__Exercise__
Word for word, copy the line containing "discount: 849.90 -> 685.65" and every line after it in the records below, leaving pictures out.

▬▬▬

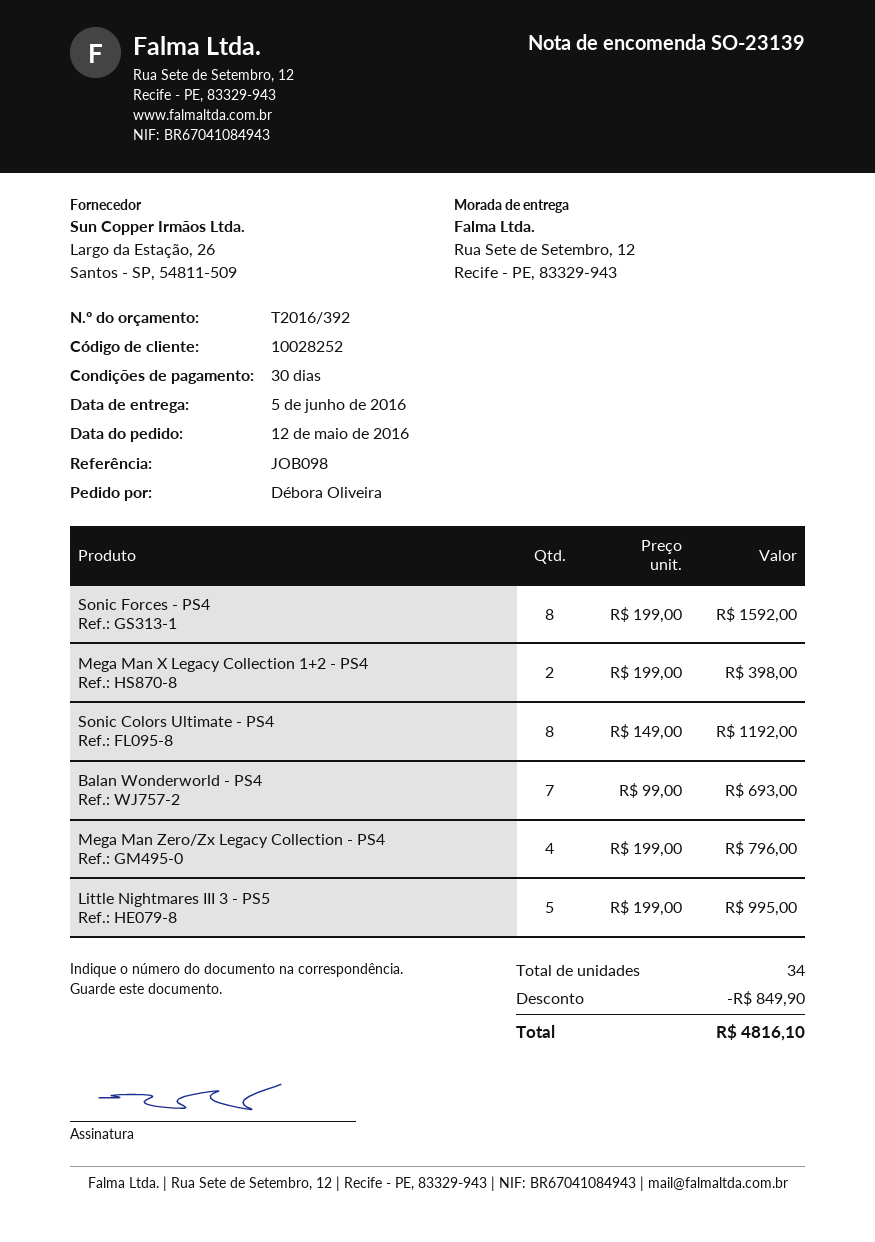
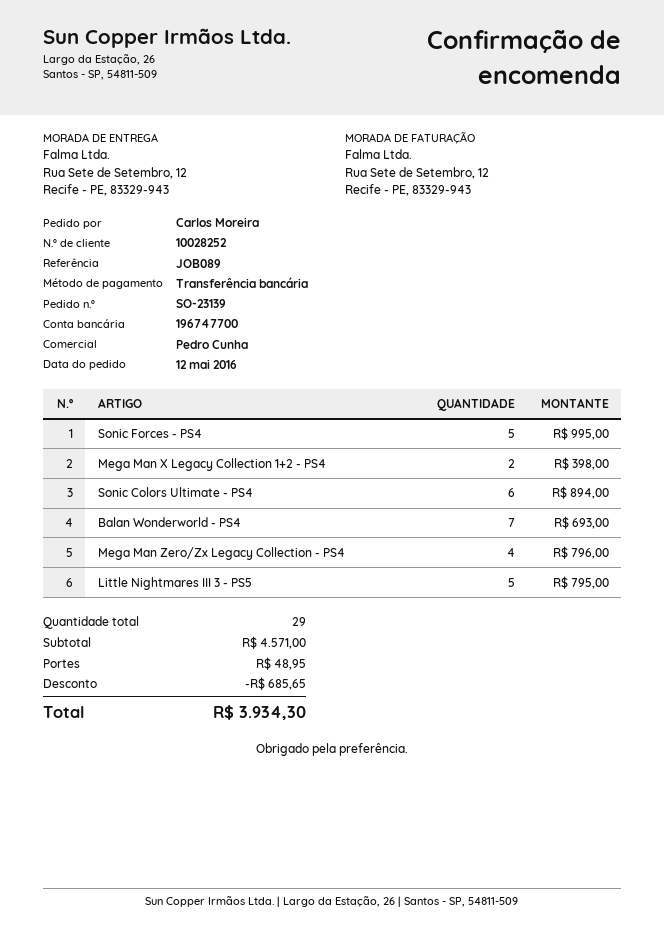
reference: JOB098 -> JOB089
ordered by: Débora Oliveira -> Carlos Moreira
Sonic Forces - PS4: 8 for 1592.00 -> 5 for 995.00
Sonic Colors Ultimate - PS4: 8 for 1192.00 -> 6 for 894.00
Little Nightmares III 3 - PS5: 5 for 995.00 -> 5 for 795.00
total quantity: 34 -> 29
discount: 849.90 -> 685.65
shipping: none -> 48.95
total: 4816.10 -> 3934.30

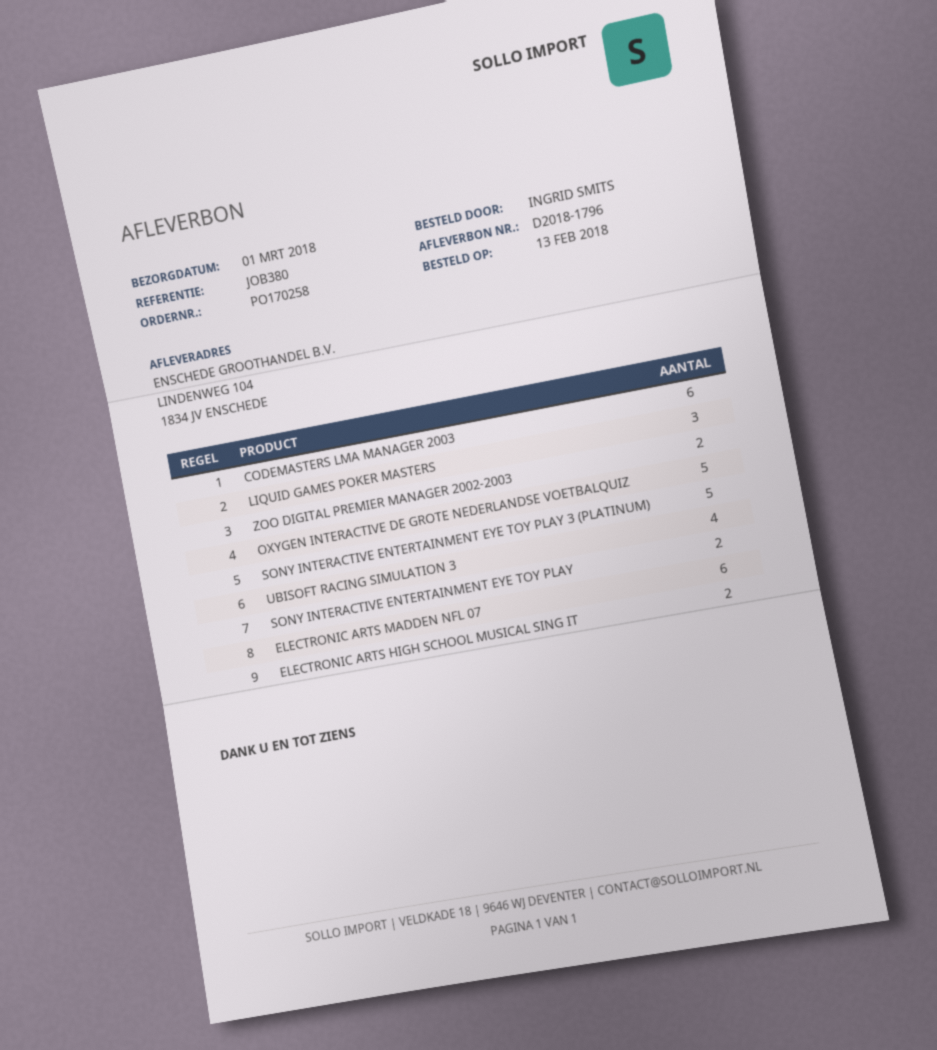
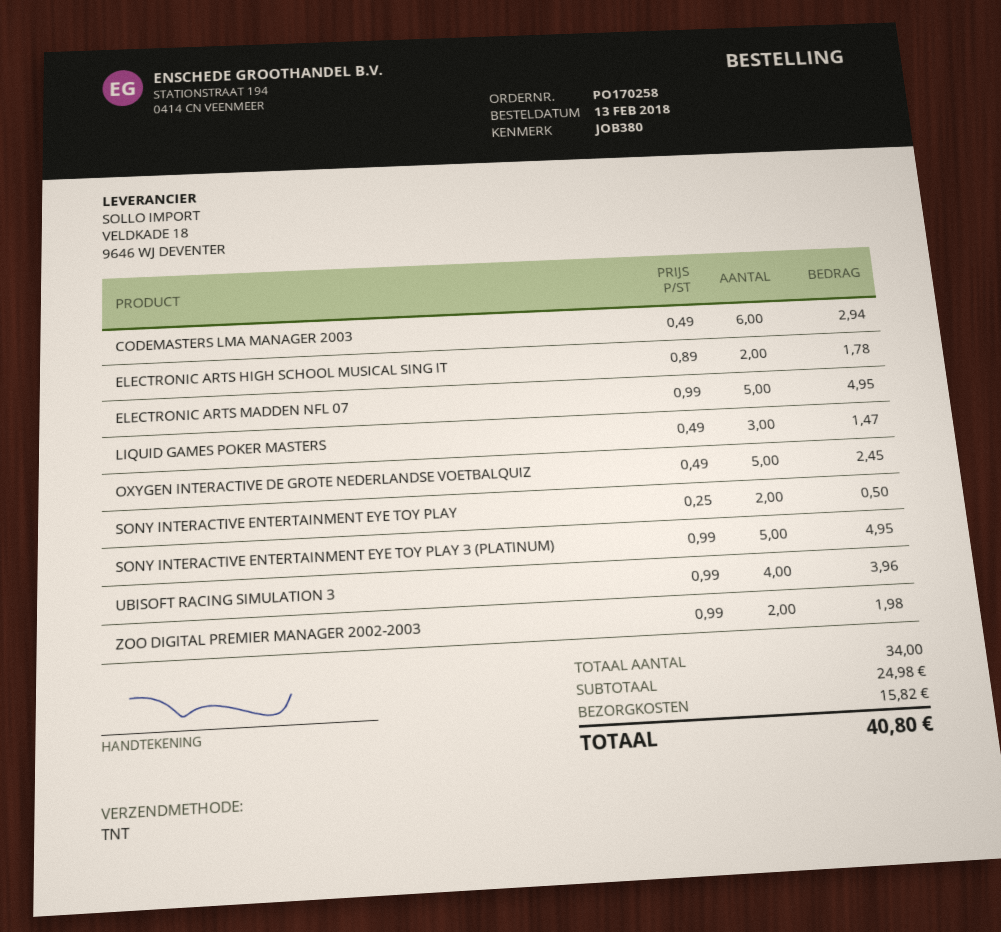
ELECTRONIC ARTS MADDEN NFL 07: 6 -> 5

▬▬▬

__Solution__
discount: 849.90 -> 685.65
shipping: none -> 48.95
total: 4816.10 -> 3934.30

ELECTRONIC ARTS MADDEN NFL 07: 6 -> 5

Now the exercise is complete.